● **AIM OF THE TASK**
Every line in the records below that holds the word "footer" is to be copied.

Stored items

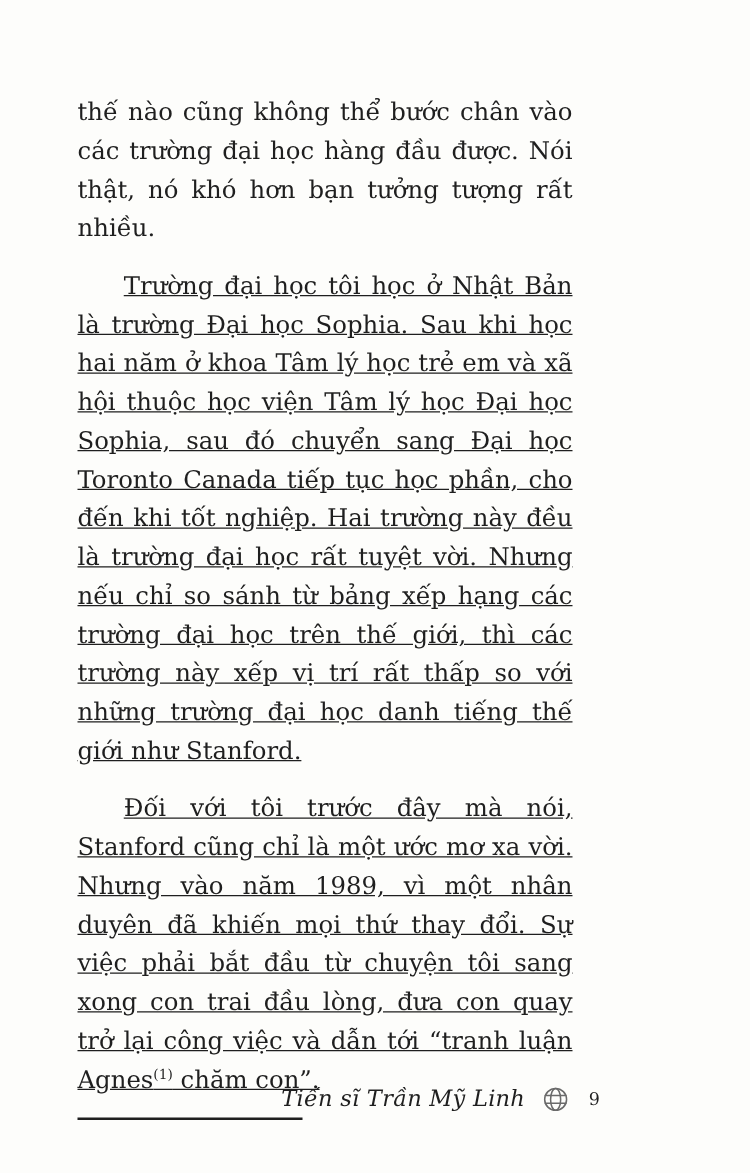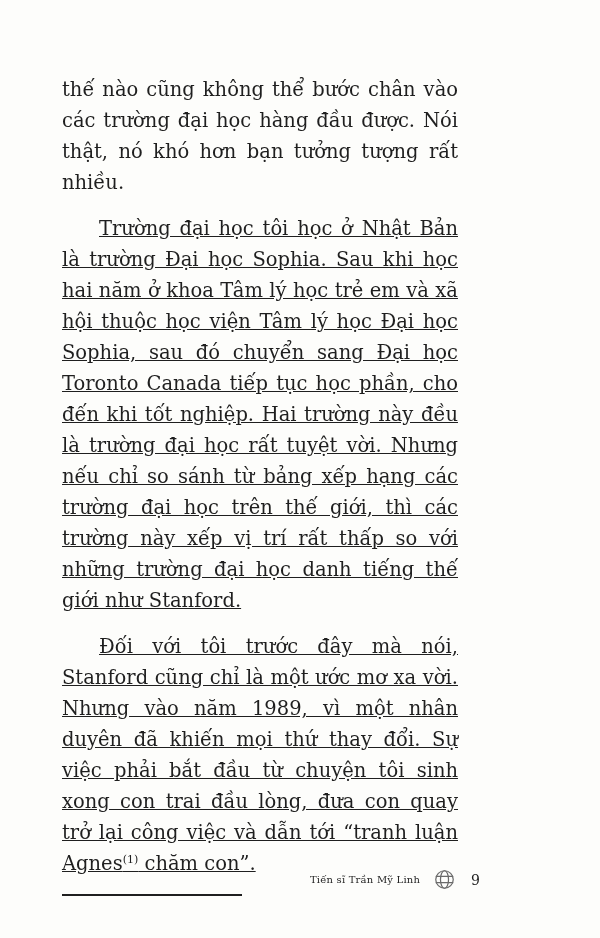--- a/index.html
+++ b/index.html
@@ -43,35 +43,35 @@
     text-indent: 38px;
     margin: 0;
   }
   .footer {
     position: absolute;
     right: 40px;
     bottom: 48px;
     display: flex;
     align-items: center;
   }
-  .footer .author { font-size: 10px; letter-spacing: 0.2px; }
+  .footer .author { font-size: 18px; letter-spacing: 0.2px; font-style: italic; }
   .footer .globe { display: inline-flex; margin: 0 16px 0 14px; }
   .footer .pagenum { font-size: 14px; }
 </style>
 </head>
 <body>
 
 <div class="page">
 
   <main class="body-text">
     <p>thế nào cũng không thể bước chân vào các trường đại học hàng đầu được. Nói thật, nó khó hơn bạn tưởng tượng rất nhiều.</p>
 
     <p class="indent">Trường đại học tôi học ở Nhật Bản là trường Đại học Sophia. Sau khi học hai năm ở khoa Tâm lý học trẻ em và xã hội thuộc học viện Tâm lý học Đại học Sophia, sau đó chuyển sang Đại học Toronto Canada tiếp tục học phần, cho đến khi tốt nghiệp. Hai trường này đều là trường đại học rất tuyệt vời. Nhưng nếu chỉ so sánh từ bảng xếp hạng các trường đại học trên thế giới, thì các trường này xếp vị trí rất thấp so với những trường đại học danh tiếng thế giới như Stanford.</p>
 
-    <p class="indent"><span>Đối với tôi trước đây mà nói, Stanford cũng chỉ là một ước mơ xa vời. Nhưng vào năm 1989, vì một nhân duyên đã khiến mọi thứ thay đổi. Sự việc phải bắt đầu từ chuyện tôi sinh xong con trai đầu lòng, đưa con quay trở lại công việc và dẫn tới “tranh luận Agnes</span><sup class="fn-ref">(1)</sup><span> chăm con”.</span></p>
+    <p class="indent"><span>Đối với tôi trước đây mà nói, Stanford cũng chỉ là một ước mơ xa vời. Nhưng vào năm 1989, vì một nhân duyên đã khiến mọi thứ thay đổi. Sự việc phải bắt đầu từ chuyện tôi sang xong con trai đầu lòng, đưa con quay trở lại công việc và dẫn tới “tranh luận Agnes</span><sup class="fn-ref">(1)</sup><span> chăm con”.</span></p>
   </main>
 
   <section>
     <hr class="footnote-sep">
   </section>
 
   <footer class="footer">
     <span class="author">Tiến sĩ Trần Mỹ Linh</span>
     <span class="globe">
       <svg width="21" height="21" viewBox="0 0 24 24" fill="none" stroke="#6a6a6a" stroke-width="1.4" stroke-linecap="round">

* * *

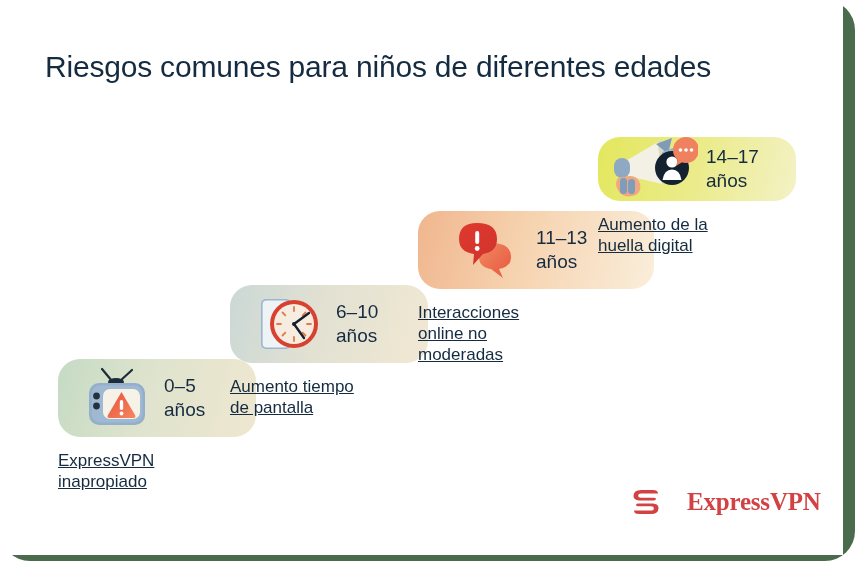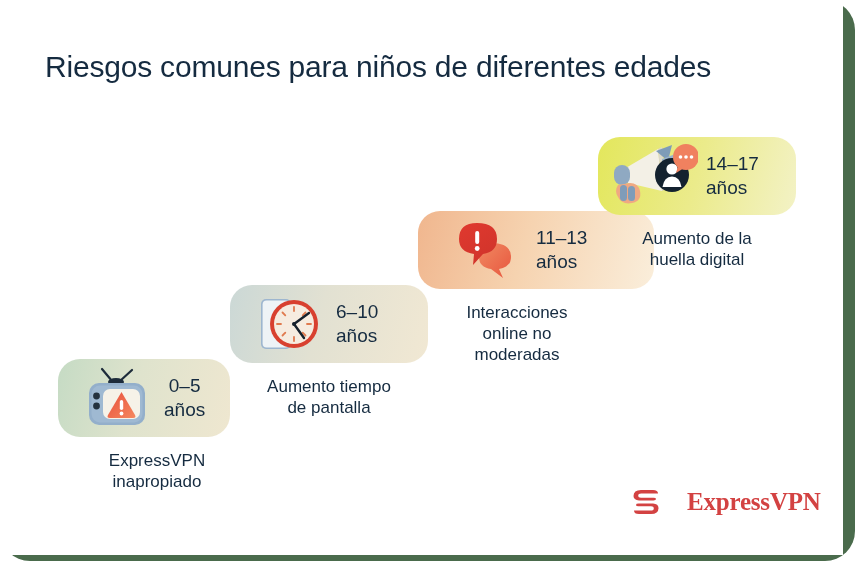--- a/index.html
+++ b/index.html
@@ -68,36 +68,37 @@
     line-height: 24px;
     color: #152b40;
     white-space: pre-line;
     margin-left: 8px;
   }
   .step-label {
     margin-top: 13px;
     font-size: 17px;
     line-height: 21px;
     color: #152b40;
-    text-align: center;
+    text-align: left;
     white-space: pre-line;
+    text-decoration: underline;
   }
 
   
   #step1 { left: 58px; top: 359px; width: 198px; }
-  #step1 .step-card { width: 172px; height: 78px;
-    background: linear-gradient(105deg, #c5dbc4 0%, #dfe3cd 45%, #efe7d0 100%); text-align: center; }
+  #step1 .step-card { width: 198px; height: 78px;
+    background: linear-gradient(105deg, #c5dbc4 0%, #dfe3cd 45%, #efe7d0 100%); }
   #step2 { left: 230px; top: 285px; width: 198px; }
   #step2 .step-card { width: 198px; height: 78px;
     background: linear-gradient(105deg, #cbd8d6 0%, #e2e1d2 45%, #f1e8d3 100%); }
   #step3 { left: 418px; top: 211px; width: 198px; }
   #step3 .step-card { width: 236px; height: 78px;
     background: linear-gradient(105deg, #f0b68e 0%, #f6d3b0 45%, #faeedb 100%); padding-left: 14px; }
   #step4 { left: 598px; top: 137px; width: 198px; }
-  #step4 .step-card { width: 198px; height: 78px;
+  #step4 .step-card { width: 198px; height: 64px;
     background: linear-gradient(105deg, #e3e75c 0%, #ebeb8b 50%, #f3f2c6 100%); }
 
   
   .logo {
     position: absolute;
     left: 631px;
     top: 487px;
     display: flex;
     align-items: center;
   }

● **ANSWER AREA**
   .footer {
-  .footer .author { font-size: 10px; letter-spacing: 0.2px; }
+  .footer .author { font-size: 18px; letter-spacing: 0.2px; font-style: italic; }
   .footer .globe { display: inline-flex; margin: 0 16px 0 14px; }
   .footer .pagenum { font-size: 14px; }
   <footer class="footer">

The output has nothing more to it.